Normally this would be done with a 320 meter base can. 
250mcm to the main panel from the meter can and then pipe ran out to each additional building back to the meter can with wire ran to meet amperage requirements and fed into main breakers in each panel or backfed into a breaker with a tie down kit. 


Sent from my iPhone using Tapatalk


----------



## mike9666 (Jul 28, 2015)

Drsparky14 said:


> Depends where you live, who your poco is etc but here the poco splices overhead lines all the time to run to separate meters.
> 
> Normally this would be done with a 320 meter base can.
> 250mcm to the main panel from the meter can and then pipe ran out to each additional building back to the meter can with wire ran to meet amperage requirements and fed into main breakers in each panel or backfed into a breaker with a tie down kit.
> ...


They are all off the same meter.
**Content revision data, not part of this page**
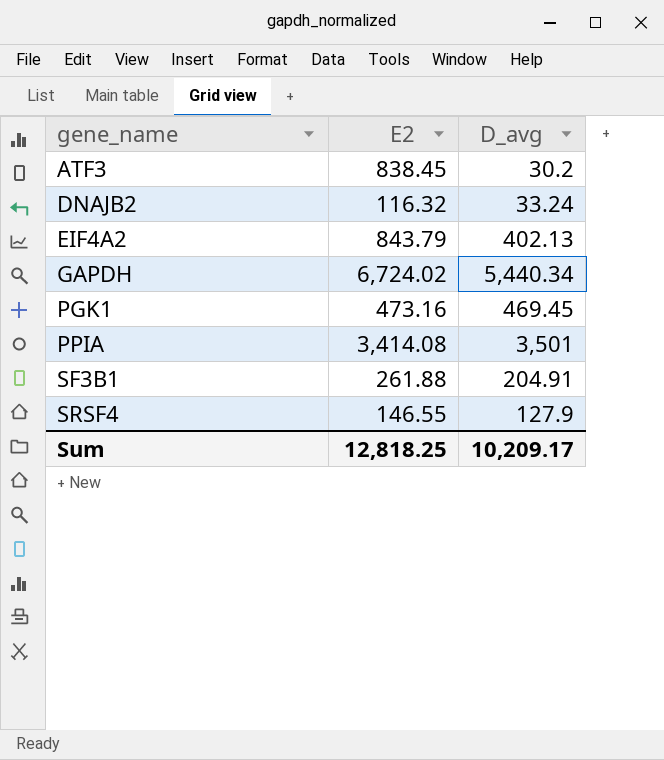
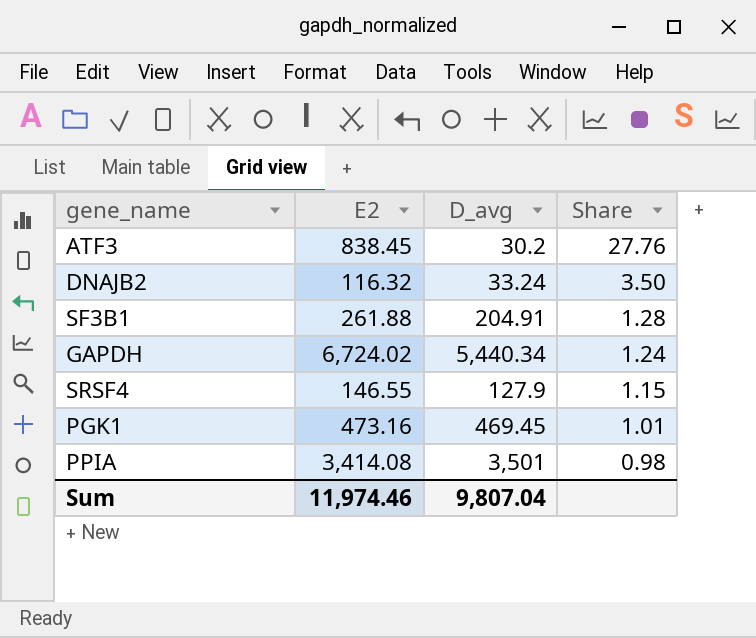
row order: gene_name ascending -> Share descending
column Share | formula: none -> [E2] / [D_avg]
row EIF4A2: 843.79 | 402.13 -> none
Sum | E2: 12,818.25 -> 11,974.46
Sum | D_avg: 10,209.17 -> 9,807.04

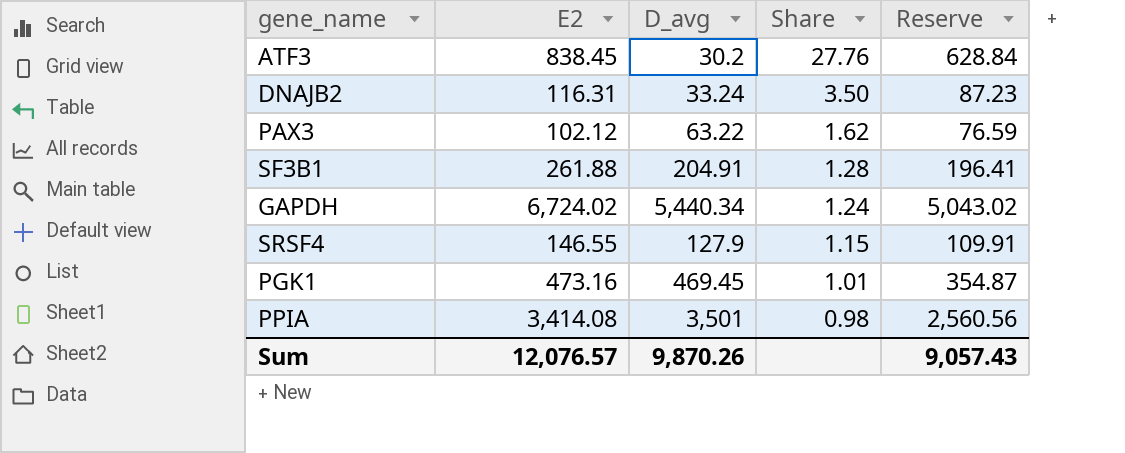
column Reserve | formula: none -> [E2] * 0.75
DNAJB2 | E2: 116.32 -> 116.31
row PAX3: none -> 102.12 | 63.22 | 1.62 | 76.59
Sum | E2: 11,974.46 -> 12,076.57
Sum | D_avg: 9,807.04 -> 9,870.26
There are existing panels with main breakers already. Just want to switch from overhead to underground, but just a section of it.


----------



## frenchelectrican (Mar 15, 2007)

mike9666 said:


> They are all off the same meter. There are existing panels with main breakers already. Just want to switch from overhead to underground, but just a section of it.


I have see some do have mixed bag of overhead and underground but once you touch the new section ( changeover to underground ) some area the codes may ask you put in 4 conductor cable instead of 3 conductor cable ( common for older overheads ) so keep it in your mind on that.


----------



## sbrn33 (Mar 15, 2007)

frenchelectrican said:


> I have see some do have mixed bag of overhead and underground but once you touch the new section ( changeover to underground ) some area the codes may ask you put in 4 conductor cable instead of 3 conductor cable ( common for older overheads ) so keep it in your mind on that.
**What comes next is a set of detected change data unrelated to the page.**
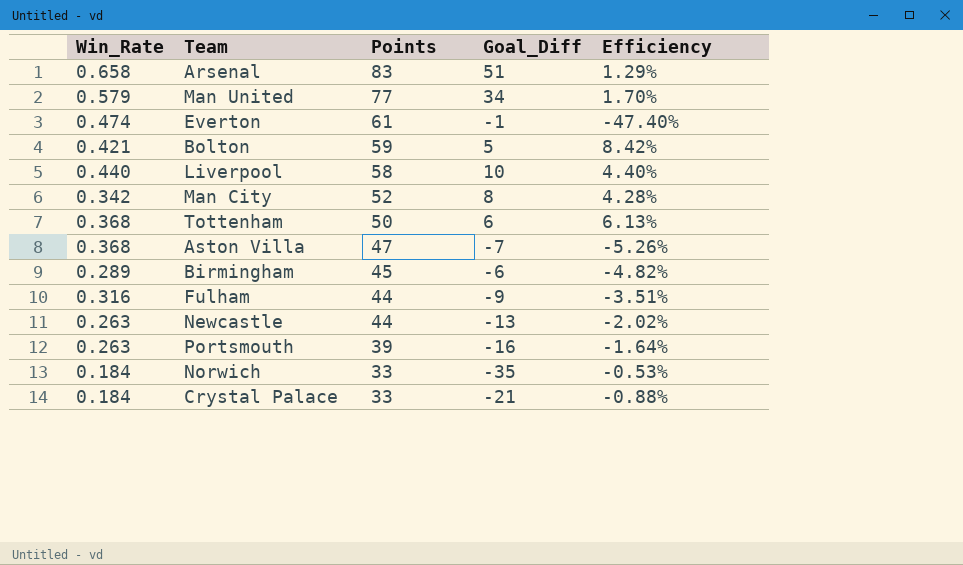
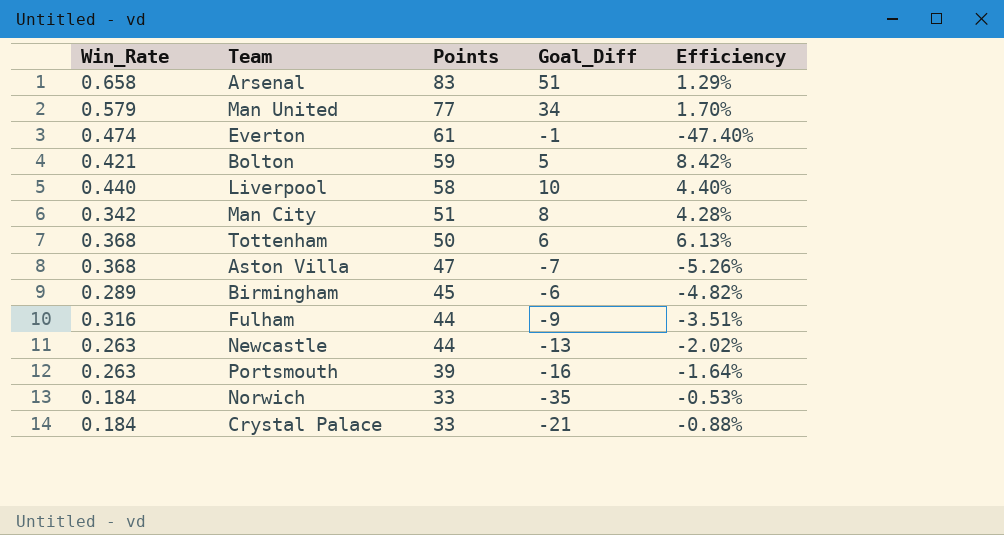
Man City | Points: 52 -> 51

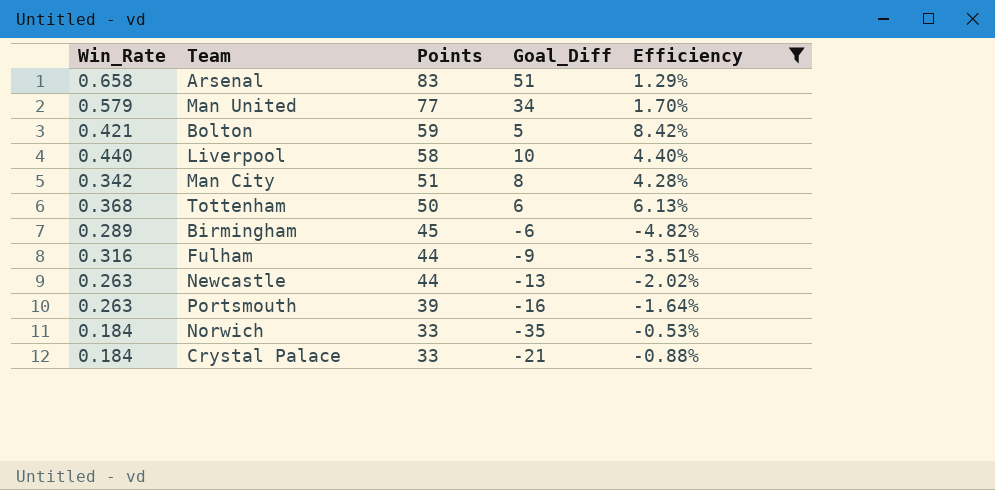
filter: none -> Efficiency >= -4.82%

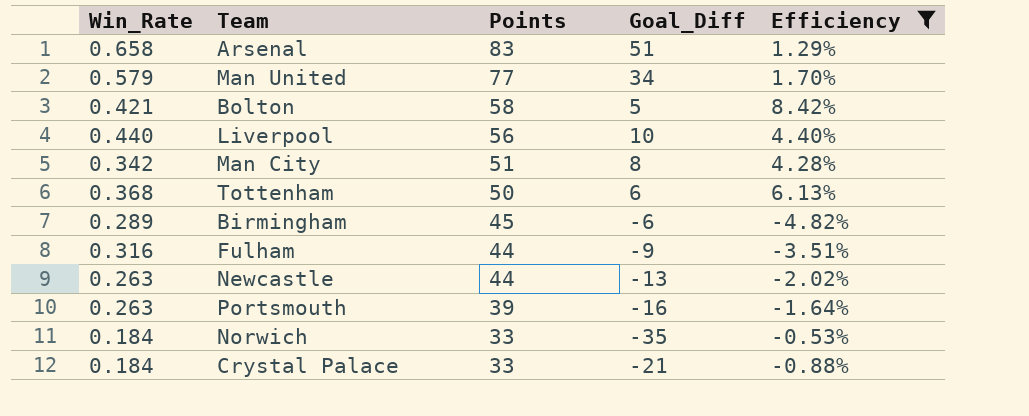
Bolton | Points: 59 -> 58
Liverpool | Points: 58 -> 56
You are dead on on this but it is also one of the dumber codes we have. I bet dennis put that is as a proposal.


----------



## macmikeman (Jan 23, 2007)

sbrn33 said:


> You are dead on on this but it is also one of the dumber codes we have. I bet dennis put that is as a proposal.
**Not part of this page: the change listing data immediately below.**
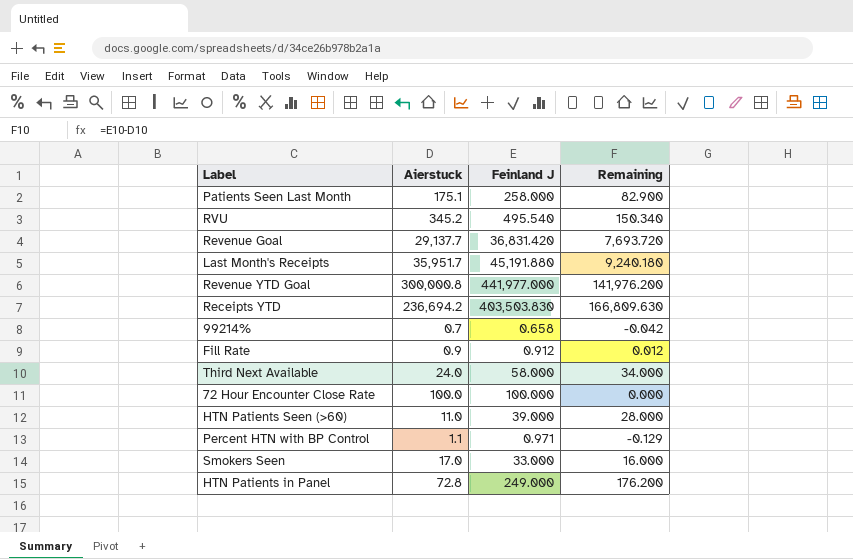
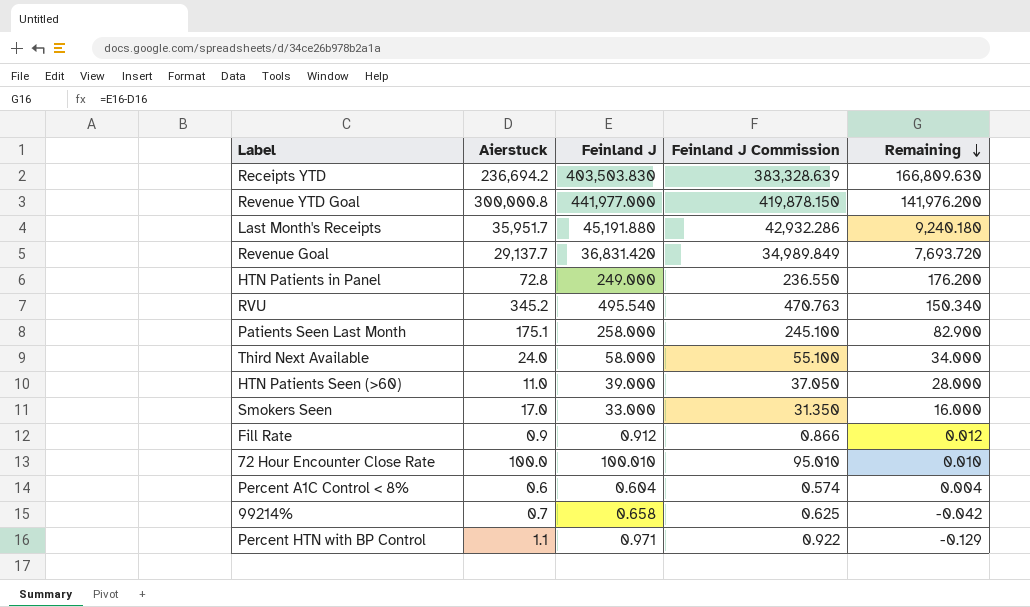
row order: none -> Remaining descending
column Feinland J Commission | formula: none -> [Feinland J] * 0.95
72 Hour Encounter Close Rate | Feinland J: 100.000 -> 100.010
72 Hour Encounter Close Rate | Remaining: 0.000 -> 0.010
row Percent A1C Control < 8%: none -> 0.6 | 0.604 | 0.574 | 0.004

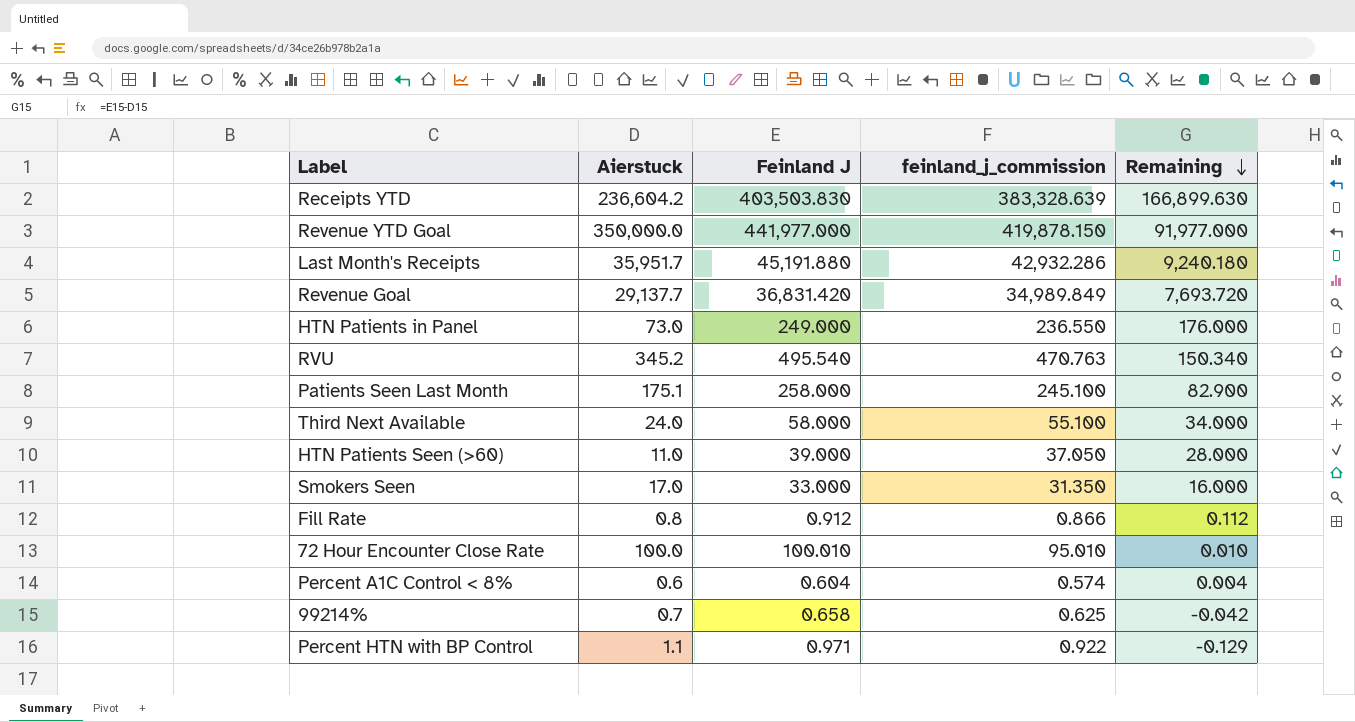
column name: Feinland J Commission -> feinland_j_commission
Receipts YTD | Aierstuck: 236,694.2 -> 236,604.2
Receipts YTD | Remaining: 166,809.630 -> 166,899.630
Revenue YTD Goal | Aierstuck: 300,000.8 -> 350,000.0
Revenue YTD Goal | Remaining: 141,976.200 -> 91,977.000
HTN Patients in Panel | Aierstuck: 72.8 -> 73.0
HTN Patients in Panel | Remaining: 176.200 -> 176.000
Fill Rate | Aierstuck: 0.9 -> 0.8
Fill Rate | Remaining: 0.012 -> 0.112

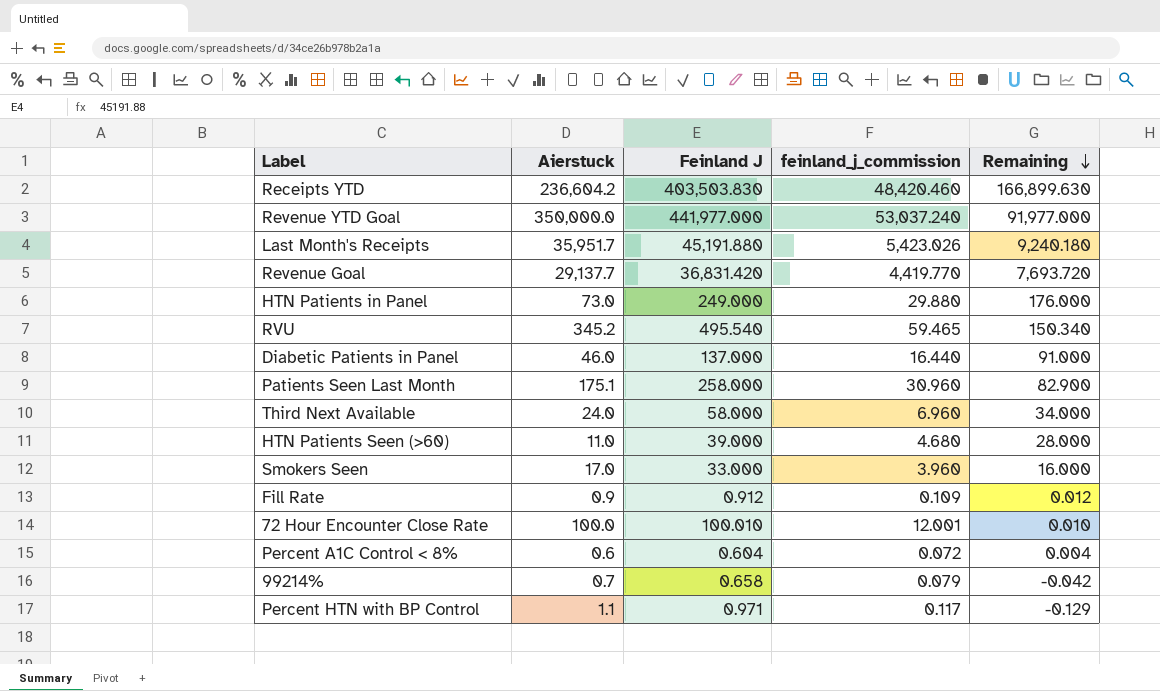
column feinland_j_commission | formula: [Feinland J] * 0.95 -> [Feinland J] * 0.12
row Diabetic Patients in Panel: none -> 46.0 | 137.000 | 16.440 | 91.000
Fill Rate | Aierstuck: 0.8 -> 0.9
Fill Rate | Remaining: 0.112 -> 0.012

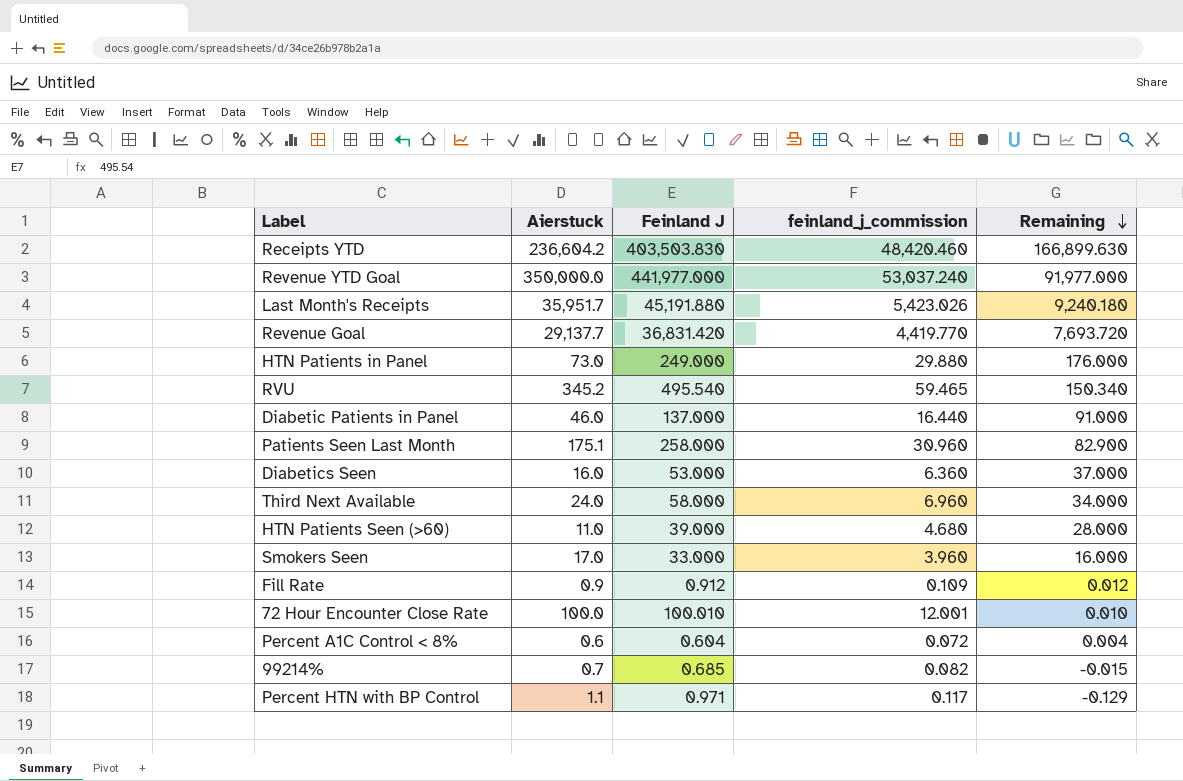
row Diabetics Seen: none -> 16.0 | 53.000 | 6.360 | 37.000
99214% | Feinland J: 0.658 -> 0.685
99214% | feinland_j_commission: 0.079 -> 0.082
99214% | Remaining: -0.042 -> -0.015

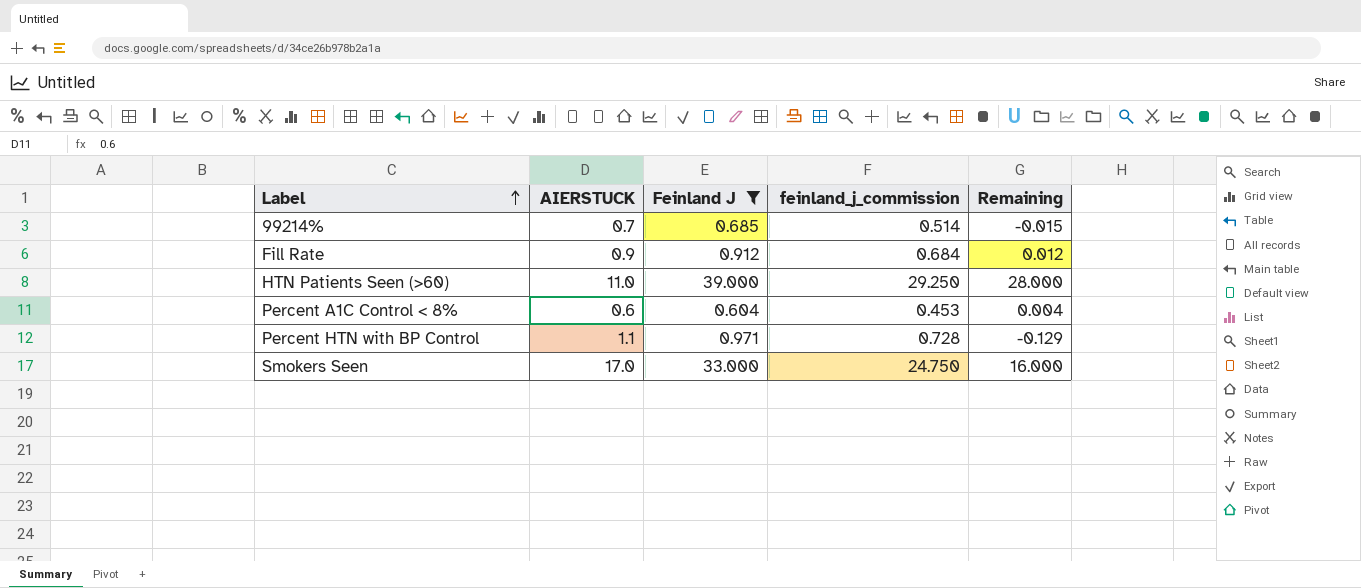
filter: none -> Feinland J <= 39.000
row order: Remaining descending -> Label ascending
column name: Aierstuck -> AIERSTUCK
column feinland_j_commission | formula: [Feinland J] * 0.12 -> [Feinland J] * 0.75

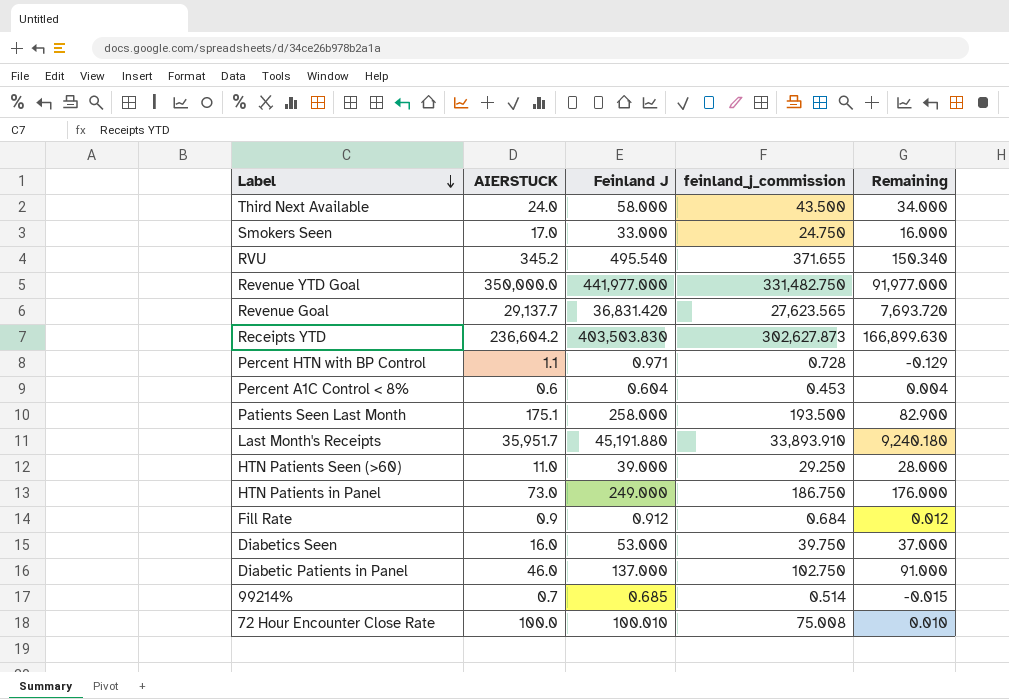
filter: Feinland J <= 39.000 -> none
row order: Label ascending -> Label descending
Most likely. He's told me he submitted 23 this year alone..........


----------



## RePhase277 (Feb 5, 2008)

4 wires on farm feeders isn't dumb. Neutral currents running all around the ground is felt by livestock. Cows stop milking if it's bad enough. Or so I've heard.


----------



## frenchelectrican (Mar 15, 2007)

RePhase277 said:


> 4 wires on farm feeders isn't dumb. Neutral currents running all around the ground is felt by livestock. Cows stop milking if it's bad enough. Or so I've heard.


It is true RePhase277 and I know in wisconsin there were few case been going on before with stray voltage so that why they are try to slove the issue with it and one of common methold is run full 4 conductor on single phase system and 5 on three phase system ( seems three phase have somehow less issue than single phase system )


----------